Theoretical framework
The authors first derive asymptotic formulas for FLOPs, memory operations (MOPs), and AI for four inference scenarios: ARM pre‑fill, ARM decode (with KV caching), naive DLM (no caching), and block‑wise DLM (partial KV reuse). They show that ARM pre‑fill is compute‑bound when the prompt length Lp is small relative to the hidden dimension d, but becomes memory‑bound for long prompts. ARM decode, thanks to KV caching, has AI that collapses to O(1) for large Lp, making it memory‑bandwidth limited. Naive DLM processes the full sequence at every diffusion step, yielding AI≈O(B·L) (or O(L) without batching), which turns compute‑bound for long sequences. Block‑wise DLM updates only a block of size G in parallel; its AI depends on G rather than the total length, decoupling performance from L.

Empirical profiling
The authors measure end‑to‑end latency as a function of generated token count Lg for short (Lp = 128) and long (Lp = 2 k) prompts. With batch size B = 1 and diffusion steps K = Lg (the common setting in current open‑source DLMs), DLMs are faster than ARMs for very short prompts but quickly become slower as Lg grows, especially with long prompts where each diffusion step recomputes the entire context. Roofline plots confirm that ARM pre‑fill sits in the compute‑bound region, ARM decode on the bandwidth roof, naive DLM moves from bandwidth‑bound (short sequences) to compute‑bound (long sequences), and block‑wise DLM remains near the bandwidth roof regardless of L.

Block‑wise decoding
Introducing block‑wise decoding with KV caching (prompt and inactive blocks cached, active block of size G updated in parallel) reduces latency by 2–3× compared with naive DLM. AI becomes a function of G only, making performance invariant to generation length. However, when K scales with Lg, the model still denoises roughly one token per step, limiting overall speed. The authors argue that reducing the number of diffusion steps—through multi‑token denoising or more efficient schedules—is essential for DLMs to compete with ARMs.

Batch scaling
Throughput (tokens / second) is evaluated for batch sizes up to 16 on a single A100. ARM throughput scales well up to B = 16 for short prompts and degrades gracefully for long prompts, thanks to lightweight, memory‑bound decode that benefits from batch parallelism. Block‑wise DLM throughput plateaus earlier (around B = 8) and suffers from higher compute load per block and from the need to keep the full KV cache (size B·L) in memory, causing out‑of‑memory errors for larger batches with long prompts. Naive DLM shows no batch benefit because its full‑sequence attention is always compute‑bound.

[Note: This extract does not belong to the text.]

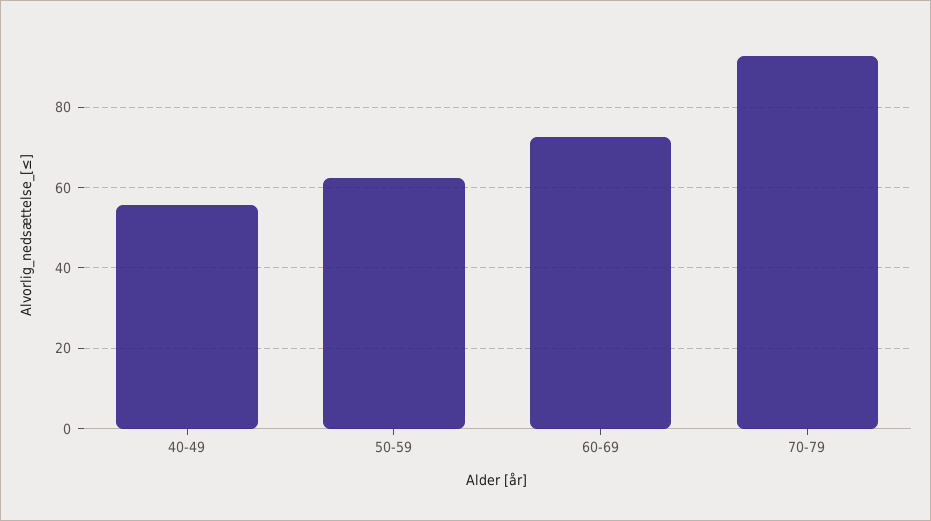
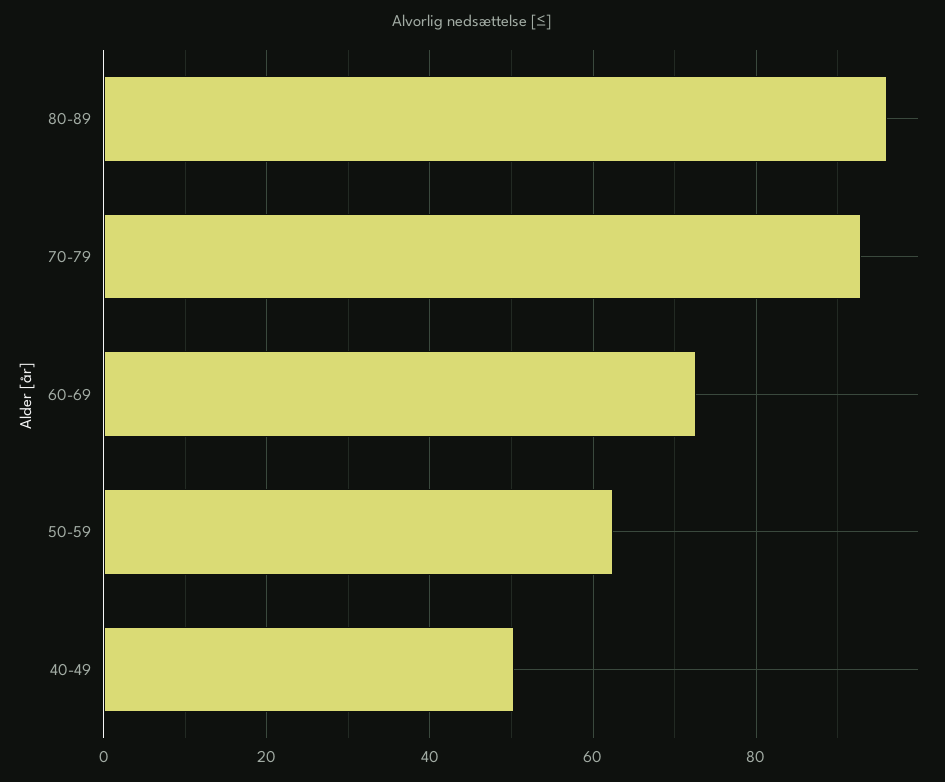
40-49: 56 -> 50
80-89: none -> 96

Discussion and future directions
The paper identifies three primary levers to close the performance gap: (1) decrease diffusion steps K, possibly by designing denoisers that output multiple tokens per step; (2) develop KV‑cache‑friendly attention mechanisms or hybrid architectures that retain bidirectional context while allowing reuse of previously computed keys/values; (3) create hardware accelerators optimized for the dense matrix operations and high bandwidth demands of DLMs. The authors also note that block‑wise decoding preserves task accuracy, suggesting that efficiency gains need not sacrifice quality.

Conclusion
While DLMs offer higher arithmetic intensity through parallel token updates, their current implementations suffer from poor scaling with long contexts and limited batch efficiency due to the absence of KV caching. Block‑wise decoding mitigates these issues by fixing AI to the block size, but ARMs still dominate in throughput and memory efficiency, especially in batched serving scenarios. The paper provides a clear roadmap—reduce diffusion steps, improve cache reuse, and tailor hardware—to make open‑source diffusion language models a viable alternative to autoregressive models.